Not knowing when “adult” began, I imagined myself 40 because my parents had made such big deals out of their own: gimmicky coffee mugs, relentless teasing, bunting, long holiday trips because both of their birthdays fell over our winter breaks. All I knew at that point was that I would live in New York City. Nothing grandiose. A studio with a fire escape for me to keep my plants on. I would have a dog and I would write.

In my 20s, I sort of did that. I lived in the Bronx, and my roommate had a dog, and we had a little square of concrete out back for plants that wouldn’t thrive inside. We rode the endless 6 to Manhattan and I went to school in Bronxville for writing, though I didn’t take it nearly as seriously as I ought to. When I graduated, I got so hammered I ran the length of our apartment dozens of times with my master’s hood on, yelling “I’m a master!” and sometimes “of the Universe” would make it out before Claudia had to hold my hair back. Turns out I wasn’t adult quite yet.  

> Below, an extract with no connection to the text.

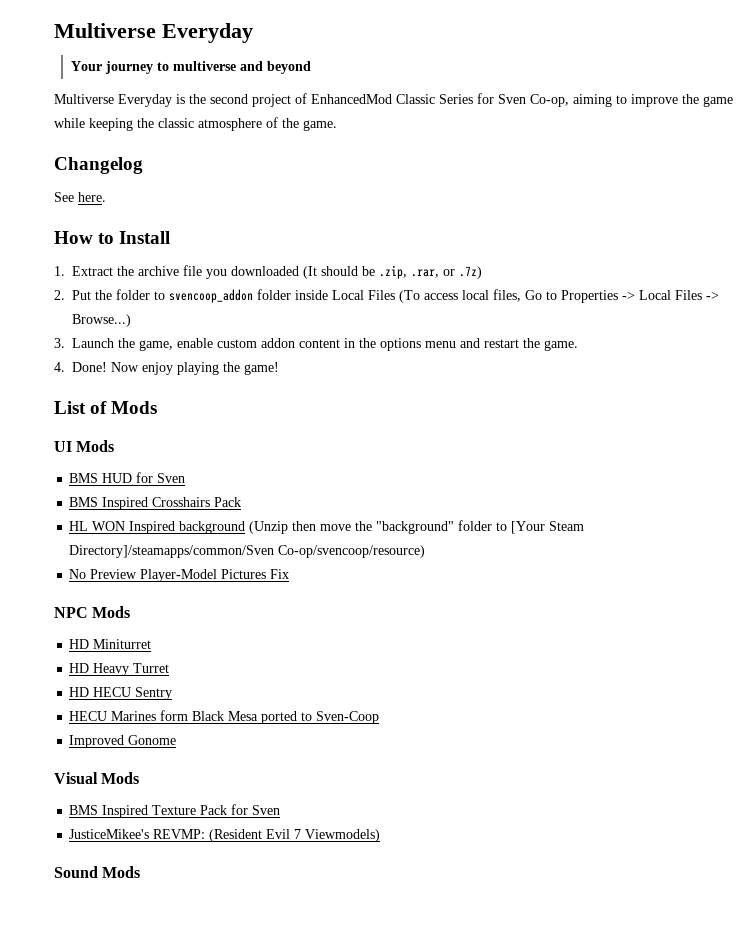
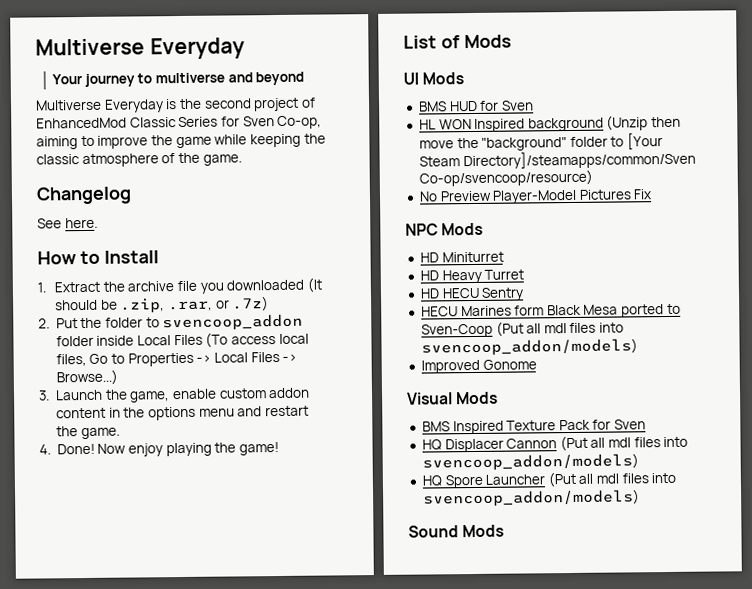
[69,497,242,510] // BMS Inspired Crosshairs Pack -> (534, 105) none
(380, 717) none -> [495,321,625,337] [420,338,638,356] (Put all mdl files into svencoop_addon/models)
[69,829,381,842] JusticeMikee's REVMP: (Resident Evil 7 Viewmodels) -> [421,435,689,453] [421,453,639,471] [421,471,677,489] [422,489,640,507] HQ Displacer Cannon (Put all mdl files into svencoop_addon/models) // HQ Spore Launcher (Put all mdl files into svencoop_addon/models)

Being with someone at all younger than you — even by a few years — makes you aware of your age in a looming, futuristic way. I have had a handful of 40th birthdays at this point because my wife thinks it is funny that I am close to 40 and it actually is funny that she’s duped so many high-end big city restaurants into believing it is my 40th in years past. We are handed free champagne, chef’s tasting desserts on the house, once even a menu printed with my name on it that now hangs framed on our dining room wall. Sometimes, it really is my birthday, but 37 or 38. Sometimes, it isn’t my birthday at all. 

Now it is. The real 40 is upon me and it certainly is not what I expected, even in the years since New York. I do not live in the city in a studio with plants on a fire escape, but instead in the Deep South, in a beautiful house with a columned porch, a cracking driveway, and a yard we actually maintain. I do work I never thought I’d be brave enough for. I write, and while it’s not my job I’ve made it a second one. I’ve maintained a network of friends from all 10 cities I have lived in and have lost track of what every day looks like anymore. The passage of time is utterly irrelevant and also the only thing keeping the cogs turning. I, like all of you, am living through a pandemic and social unrest unlike anything I have seen in my lifetime, though the history books aren’t lacking. 

A lot of life since NYC has sent me reeling. I used to believe I could do anything, and I had a way of looking over my shoulder as invitation. My confidence was at times obnoxious, so the self-doubt I feel now, at “midlife,” is a great disappointment and not just to me. Someone mentioned the other day that at some point, your person is no longer the person you married. My wife nodded but did not look at me. I stare at myself in the mirror and am idly obsessed with aging. My body aches in new ways, my skin pads my bones in new ways. I think of Botox, of retinol cream, of makeup, which I have not worn since my teens. I used to laugh about mid-life crises and those people whose glory days were so far in the past but it seems…I might be one of them. 

Not that this can’t be fixed. Forty is hardly even adult anymore. Has anyone seen my bravado?